Lorsque Wang Bing étudiait la photographie à Shenyang, il allait pratiquer dans le conglomérat industriel voisin. C’est là qu’après son école de cinéma, il revient filmer A l’ouest des rails (2002). Le lieu subit la fin d’une époque. Il s’autorise de l’accord des travailleurs et des habitants seuls pour les filmer avec intensité et minutie. Cette fresque, dont l’ampleur est perçue en Occident, forge une méthode dont le tournage est le moment essentiel. Une dizaine d’autres films s’attachent depuis à la rencontre d’autres lieux, d’autres personnes symptomatiques de l’envers de la croissance : L’Argent du charbon (2009), Les Trois Sœurs du Yunnan (2012), À la folie (2013), Ta’ang (2015).
 
A ces radiographies, Wang Bing ajoute une endoscopie lorsqu’il entame des recherches sur les camps de travail du régime communiste. Leur histoire est mal connue, dissimulée. Il récolte les témoignages, collecte les rares preuves matérielles. Faut-il retracer ce qui a été effacé, ou mettre en évidence son effacement ? Le Fossé prend le pari d’une forme de reconstitution radicale (2011), d’une fiction dont Wang Bing se sentira piégé. Mais de l’expérience viennent deux autres films, l’un et l’autre empreints de sa phénoménologie du tournage. Fengming, chronique d’une femme chinoise (2007) concentre en un récit ininterrompu l’histoire des camps. L’Homme sans nom (2010) vit dans une grotte, et sans un mot ramène à ce que signifie la survie. Cette recherche témoigne d’une amplification de sa démarche : à partir de la capacité de l’image à capturer ce qui est en train de disparaître, Wang Bing explore la possibilité de créer des images qui restituent ce qui a disparu.
 
De nombreux écrits permettent de découvrir l’œuvre de Wang Bing, et en particulier la parole du cinéaste sur son travail. En 2014, le livre d’entretien Alors, la Chine réalisé avec le cinéaste par Emmanuel Burdeau et Eugenio Renzi permet de comprendre les difficultés qui ont présidé à chaque tournage.
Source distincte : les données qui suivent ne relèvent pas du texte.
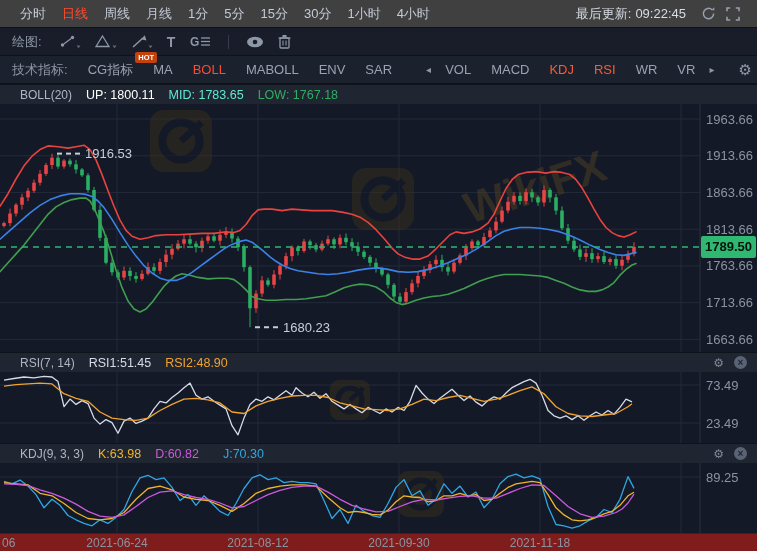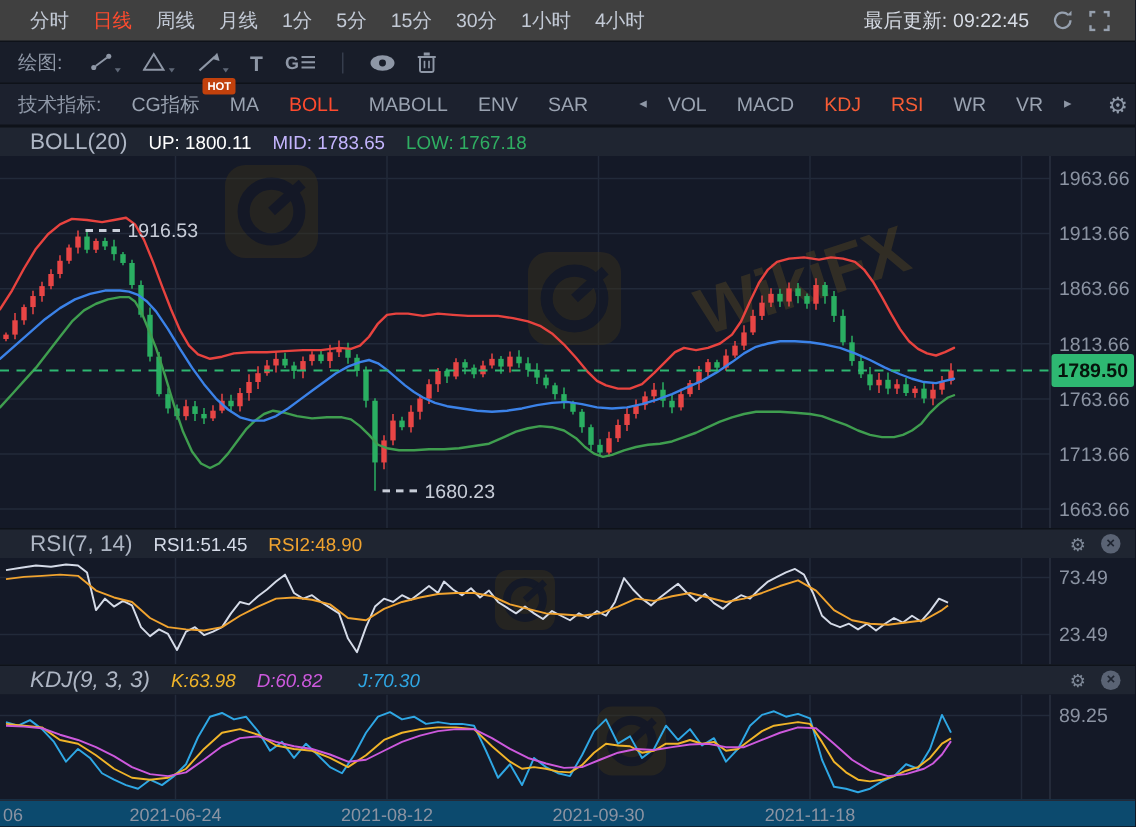"BOLL(20)" .strip .hname { font-size: 15px -> 12px }
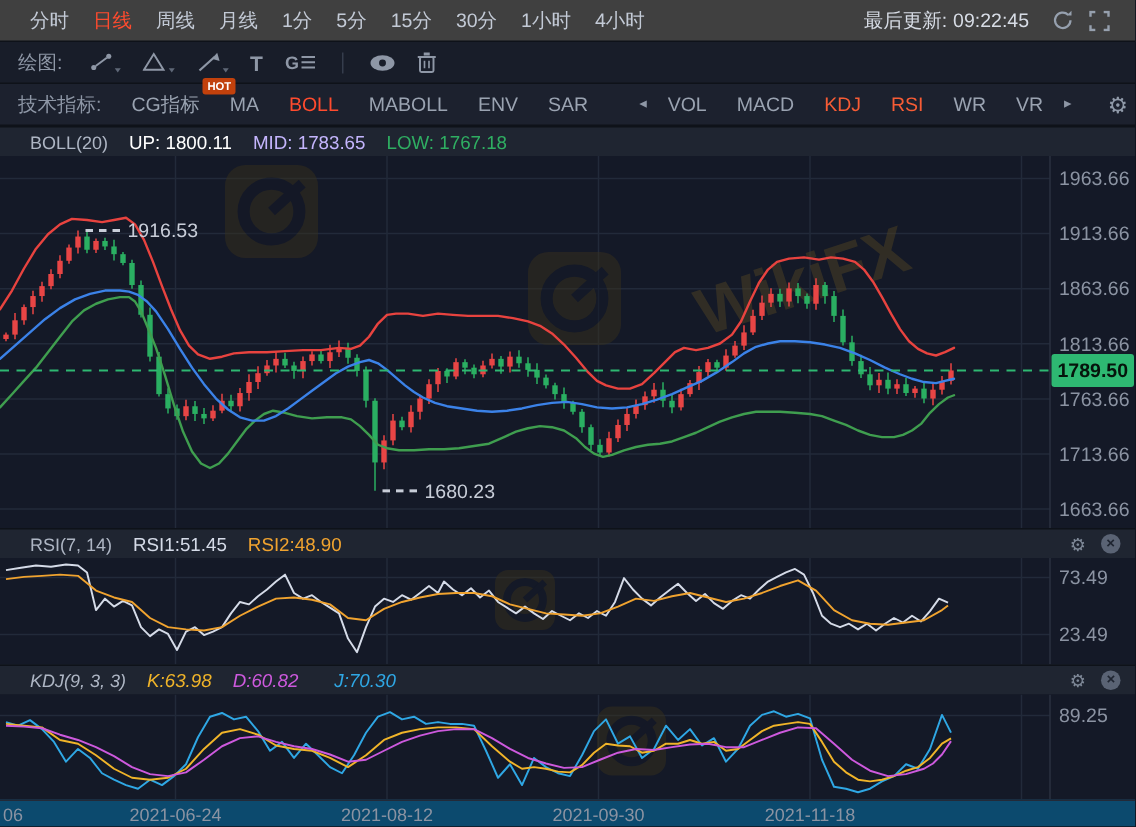"MID: 1783.65" .v-blue { color: #c4b5fd -> #5eead4 }
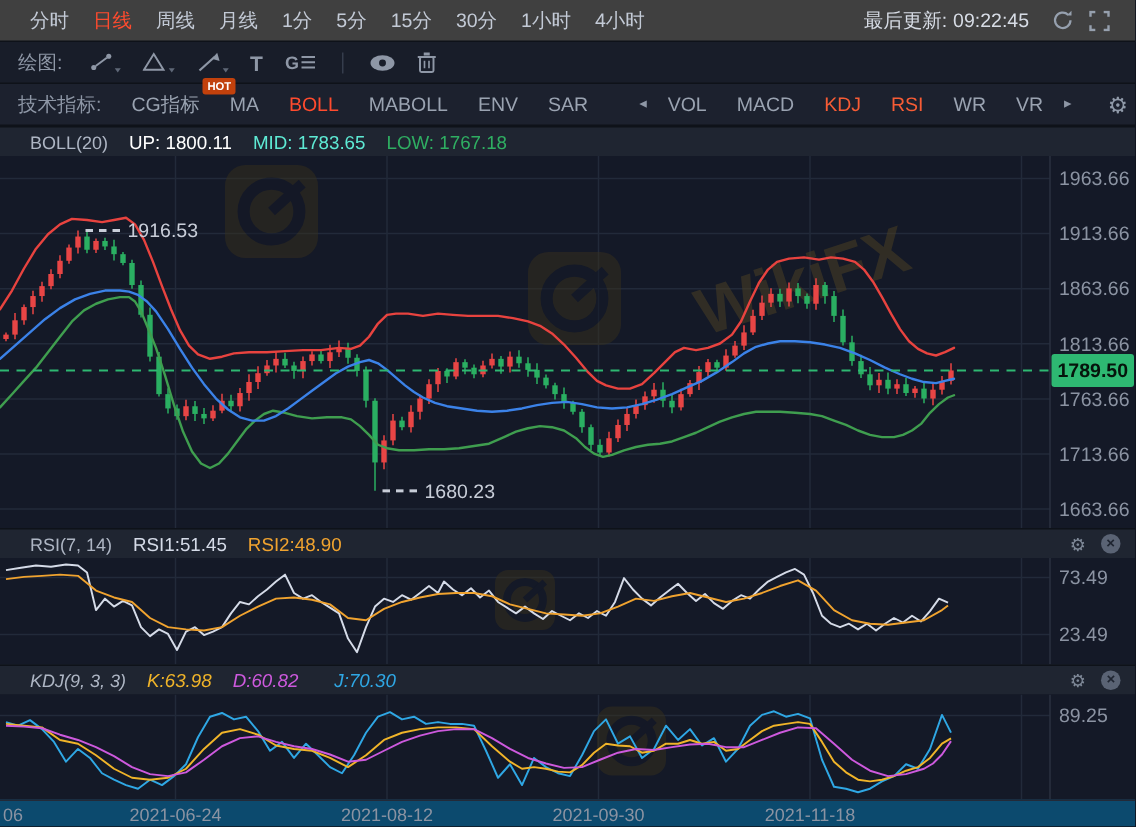"KDJ(9, 3, 3)" #kdj-header { font-style: italic -> none }
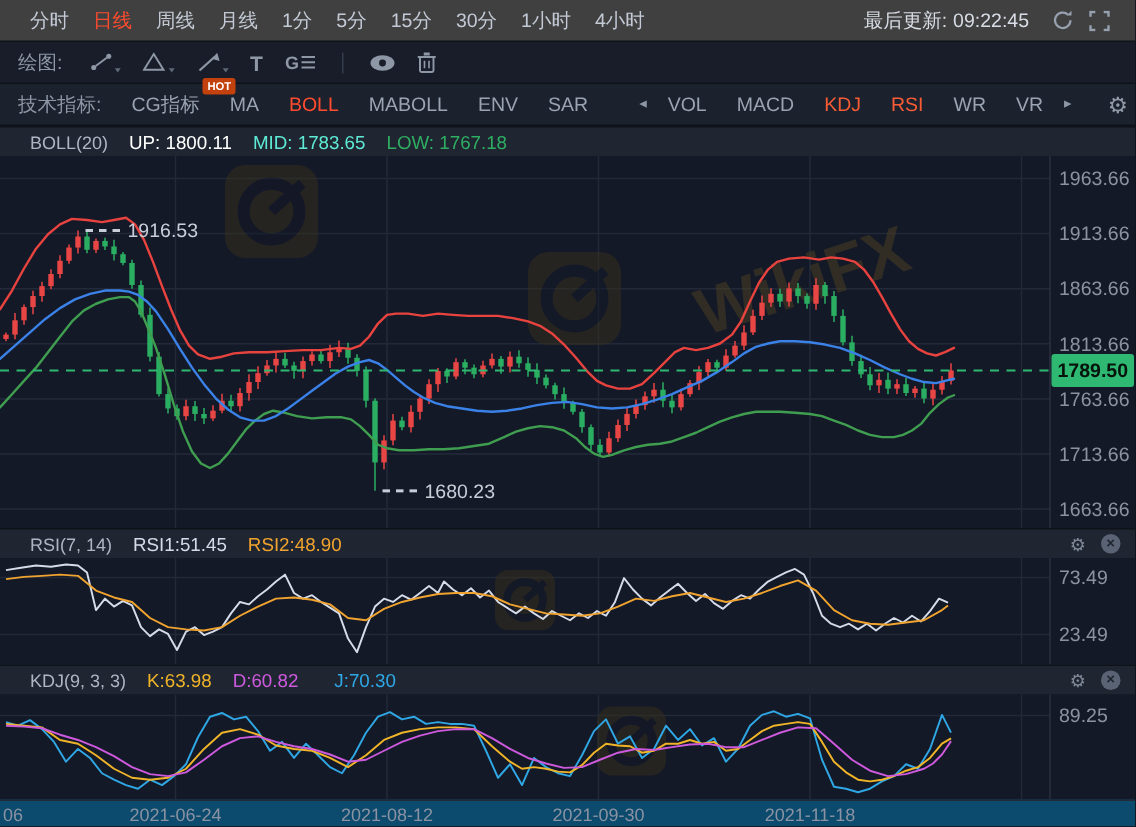"06" #xaxis { background: #0c4a6e -> #7f1d1d }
Caroline Renard, Isabelle Anselme et François Amy de la Bretèque croisent eux les entretiens menés avec le cinéaste avec le contexte de la société chinoise du XXIème siècle d’une part, et avec l’analyse cinématographique d’autre part. Wang Bing partage les détails de sa vie avec la même précision qu’il emploie à décrire le processus de ses films. Simple et concrète, sa parole est précieuse.